PUT https://{service}.search.windows.net/skillsets/{skillset}?api-version=2025-11-01-preview
{
  "name": "my-skillset",
  "skills": [
    {
      "@odata.type": "#Microsoft.Skills.Text.SplitSkill",
      "name": "#split",
      "context": "/document",
      "inputs": [{ "name": "text", "source": "/document/content" }],
      "outputs": [{ "name": "textItems", "targetName": "chunks" }]
    }
    // ... (other skills such as embeddings, entity recognition, etc.)
  ],
  "indexProjections": {
    "selectors": [
      {
        "targetIndexName": "chunks-index",
        "parentKeyFieldName": "parentId",          // must exist in target index
        "sourceContext": "/document/chunks/*",     // match your split output path
        "mappings": [
          { "name": "chunkId",           "source": "/document/chunks/*/id" },     // if you create an id per chunk
          { "name": "content",           "source": "/document/chunks/*/text" },   // chunk text
          { "name": "parentId",          "source": "/document/id" },              // parent doc id
          { "name": "UserIds",  "source": "/document/metadata_user_ids" }, // <-- parent → child
          { "name": "GroupIds",  "source": "/document/metadata_group_ids" } // <-- parent → child
        ]
      }
    ],
    "parameters": {
      "projectionMode": "skipIndexingParentDocuments"
    }
  }
}

4. Configure the indexer field mappings for ACLs

Besides your required indexer configuration, map raw metadata ACL fields from SharePoint to your index fields.

{
  "fieldMappings": [
    { "sourceFieldName": "metadata_user_ids",  "targetFieldName": "UserIds" },
    { "sourceFieldName": "metadata_group_ids", "targetFieldName": "GroupIds" }
  ]
}

Synchronize permissions between indexed and source content

During public preview when the configuration is completed, and ACLs are captured during the first indexer run and for new files only. To pick up later changes:

Change Scope Recommended Trigger What refreshes
Single/few files Update LastModified Content and ACLs
Many items Update /resetdocs (preview) with document keys Content and ACLs
Entire site/library (as defined in the data source configuration) Update /resync (preview) with permissions Only ACLs (no content refresh)

Reset specific documents

You can reset specific documents to fully ingest again content and ACLs.

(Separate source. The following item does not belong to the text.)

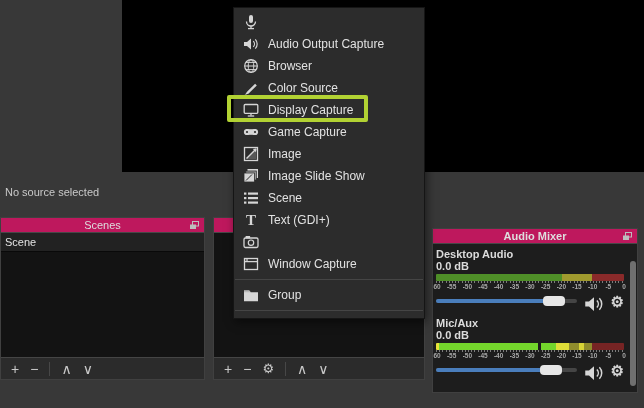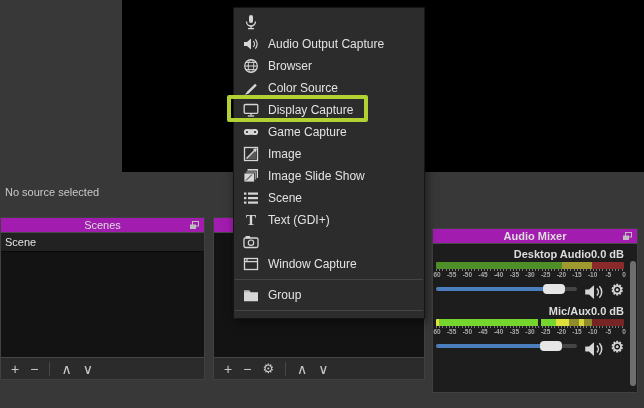"Scenes" .panel-header { background: #a21caf -> #be185d }
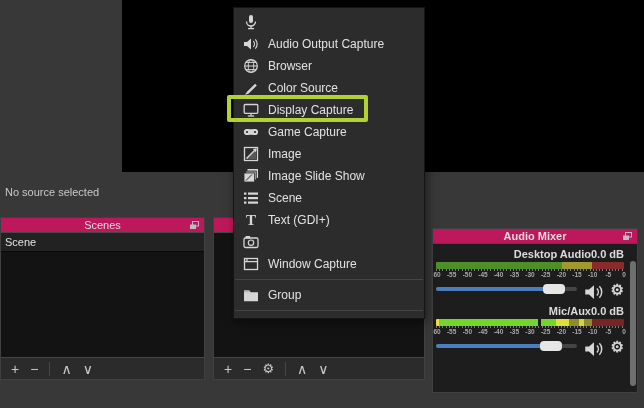"Desktop Audio" .ch-head { flex-direction: none -> column; justify-content: flex-end -> space-between }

POST https://{service}.search.windows.net/indexers/{indexer}/resetdocs?api-version=2025-11-01-preview
{
  "documentKeys": ["doc123", "doc456"]
}

Resync ACLs across the full data source

You can resync the full data set ACL content after initial ingestion.

POST https://{service}.search.windows.net/indexers/{indexer}/resync?api-version=2025-11-01-preview
{
  "options": ["permissions"]
}

Important

If you change SharePoint permissions without triggering an update mechanism, the index serves stale ACL data for previously ingested files.

After indexing your data and ACLs, you can query the index.